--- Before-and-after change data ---
****
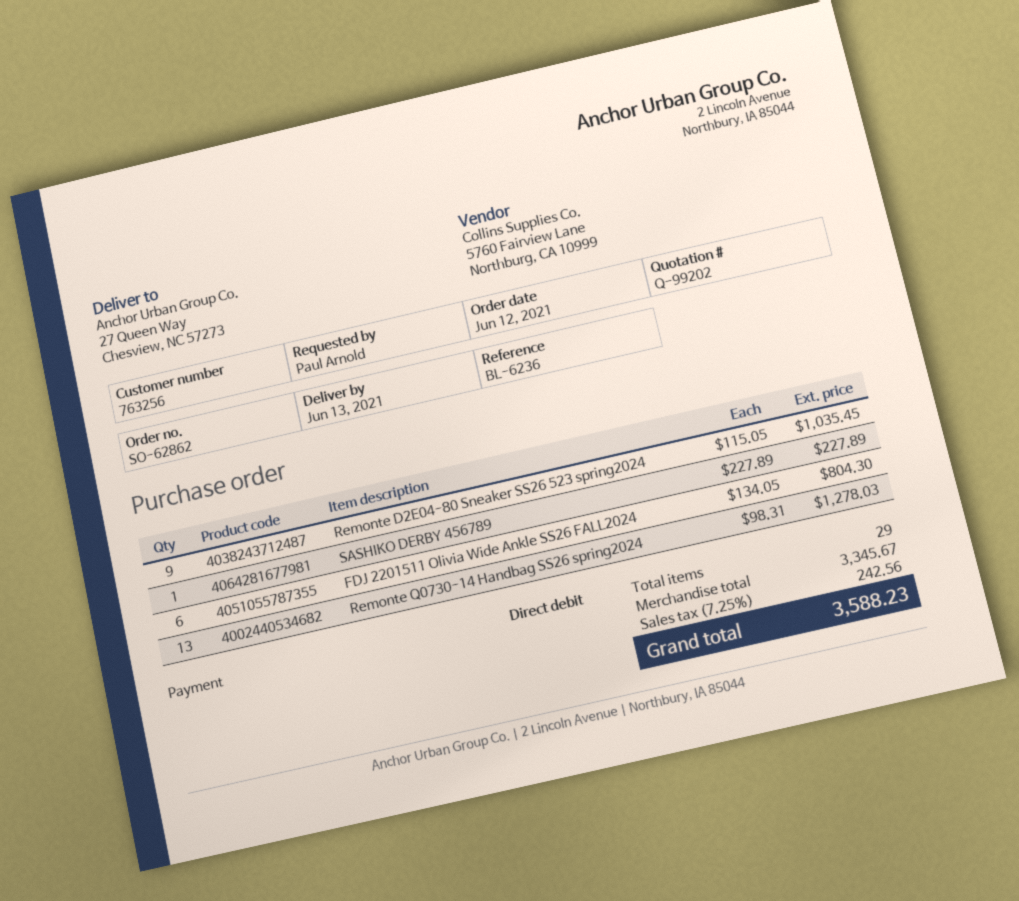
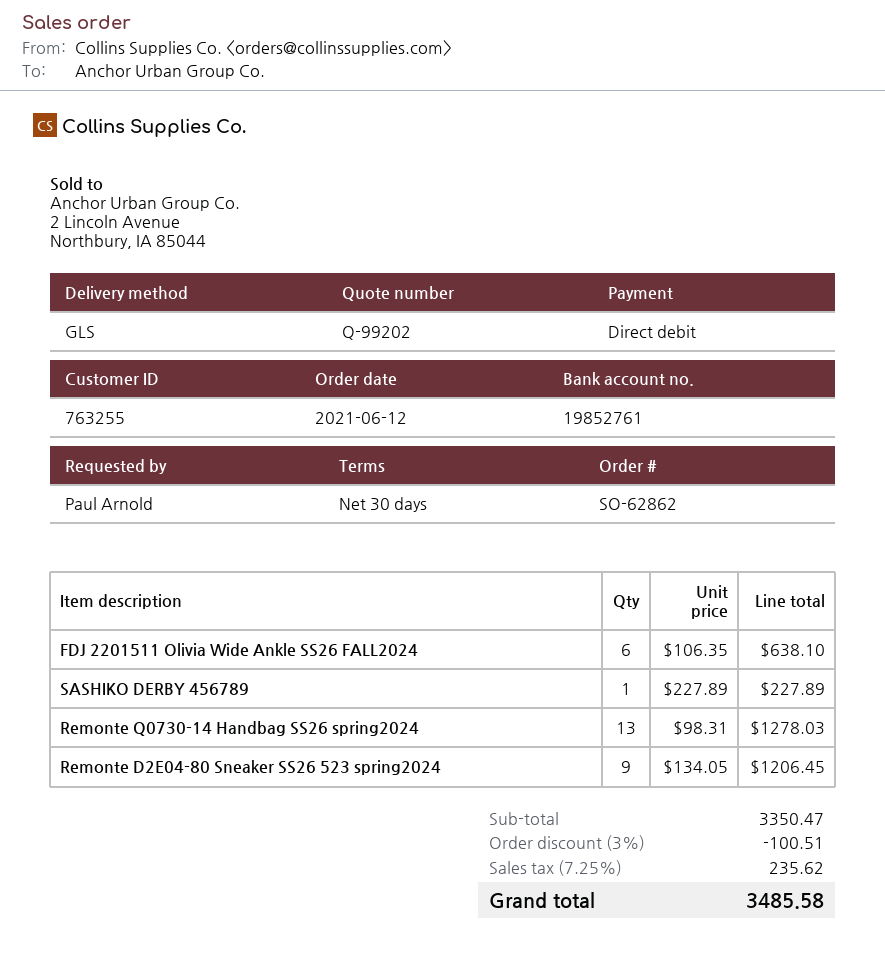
customer number: 763256 -> 763255
Remonte D2E04-80 Sneaker SS26 523 spring2024: 9 x 115.05 = 1035.45 -> 9 x 134.05 = 1206.45
FDJ 2201511 Olivia Wide Ankle SS26 FALL2024: 6 x 134.05 = 804.30 -> 6 x 106.35 = 638.10
subtotal: 3345.67 -> 3350.47
discount: none -> 3% = 100.51
tax: 7.25% = 242.56 -> 7.25% = 235.62
total: 3588.23 -> 3485.58

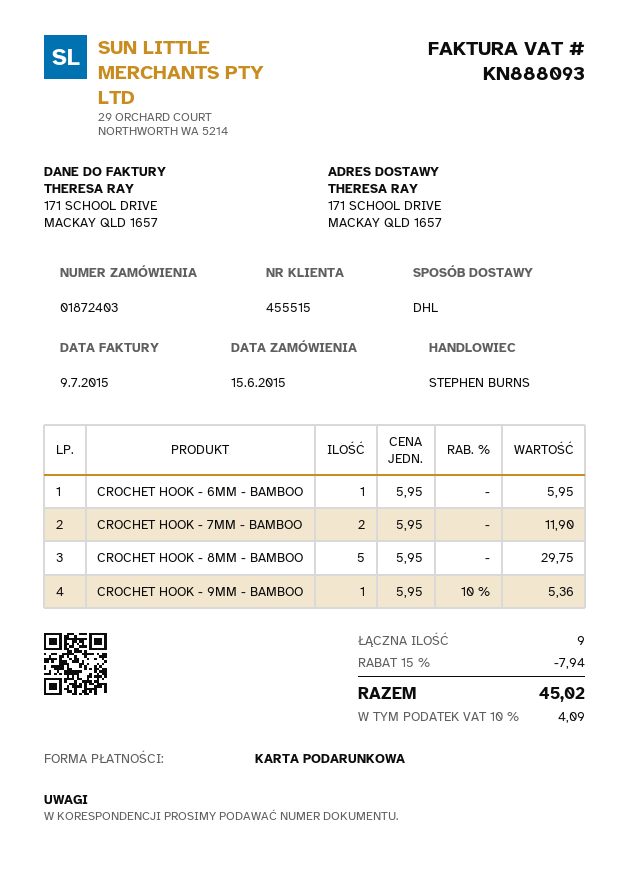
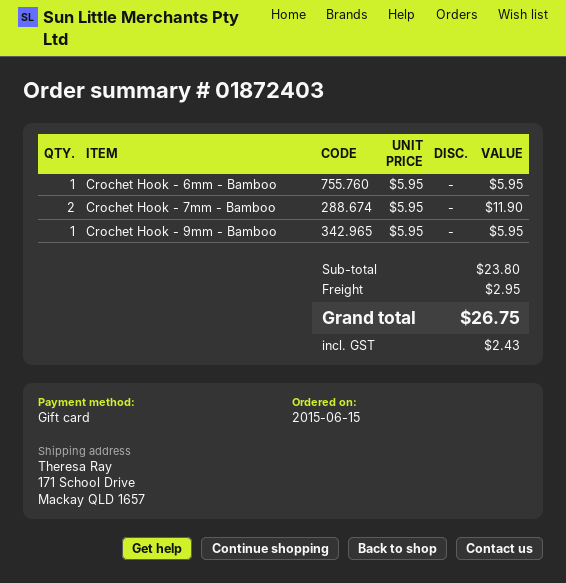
CROCHET HOOK - 8MM - BAMBOO: 5 x 5.95 = 29.75 -> none
CROCHET HOOK - 9MM - BAMBOO: 1 x 5.95 - 10% = 5.36 -> 1 x 5.95 = 5.95
discount: 15% = 7.94 -> none
shipping: none -> 2.95
tax: 4.09 -> 2.43
total: 45.02 -> 26.75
****
Every line above that includes the string "discount" needs to be copied.

discount: none -> 3% = 100.51
discount: 15% = 7.94 -> none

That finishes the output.